* **ACTION ITEM**: Two lines below mark the span: the one containing "[124,342,331,354] How to" and the one containing "[71,404,373,420] Set a". Set down both, plus every line between, exactly as they stand, and nothing else.

* **RECORD EXTRACTS**:
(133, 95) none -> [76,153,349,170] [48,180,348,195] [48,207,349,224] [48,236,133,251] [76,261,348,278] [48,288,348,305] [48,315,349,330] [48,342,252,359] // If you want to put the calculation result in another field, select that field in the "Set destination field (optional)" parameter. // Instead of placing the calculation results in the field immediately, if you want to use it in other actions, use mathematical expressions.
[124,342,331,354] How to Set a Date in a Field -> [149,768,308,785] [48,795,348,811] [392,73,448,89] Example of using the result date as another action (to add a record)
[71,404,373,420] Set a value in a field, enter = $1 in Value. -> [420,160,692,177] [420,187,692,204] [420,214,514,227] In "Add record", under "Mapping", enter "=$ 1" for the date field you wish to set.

* * *

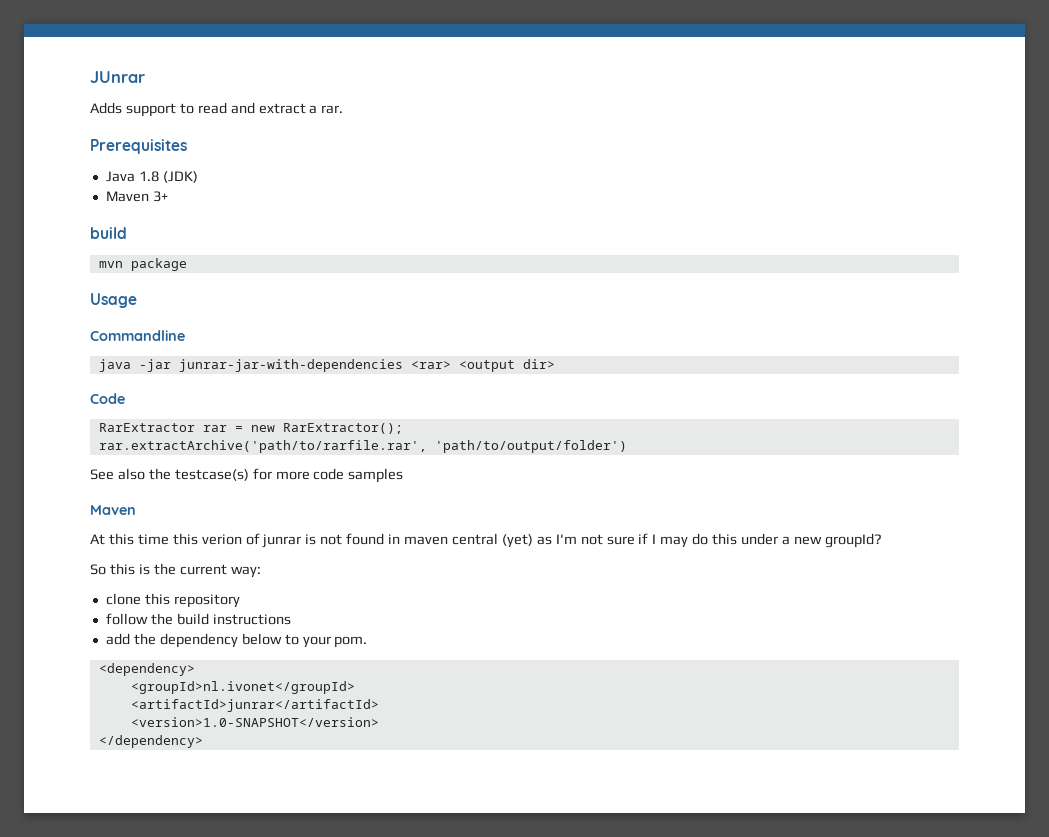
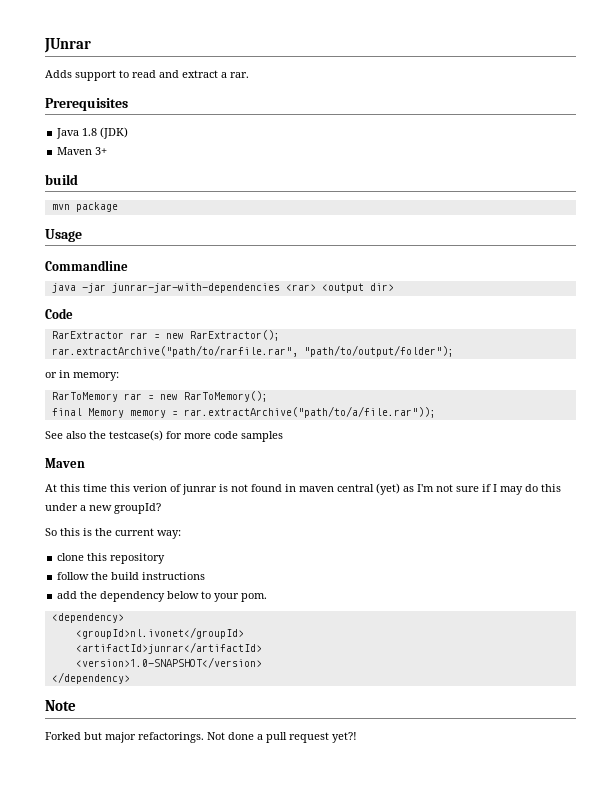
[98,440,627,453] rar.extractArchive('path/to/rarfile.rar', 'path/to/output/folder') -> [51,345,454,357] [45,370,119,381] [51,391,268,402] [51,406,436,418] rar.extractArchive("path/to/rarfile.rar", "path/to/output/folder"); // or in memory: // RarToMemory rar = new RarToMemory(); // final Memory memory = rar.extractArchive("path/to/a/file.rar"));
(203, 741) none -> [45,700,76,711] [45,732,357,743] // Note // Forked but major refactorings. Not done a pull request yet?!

* **OUTPUT OF THE TASK**:
[124,342,331,354] How to Set a Date in a Field -> [149,768,308,785] [48,795,348,811] [392,73,448,89] Example of using the result date as another action (to add a record)
[71,404,373,420] Set a value in a field, enter = $1 in Value. -> [420,160,692,177] [420,187,692,204] [420,214,514,227] In "Add record", under "Mapping", enter "=$ 1" for the date field you wish to set.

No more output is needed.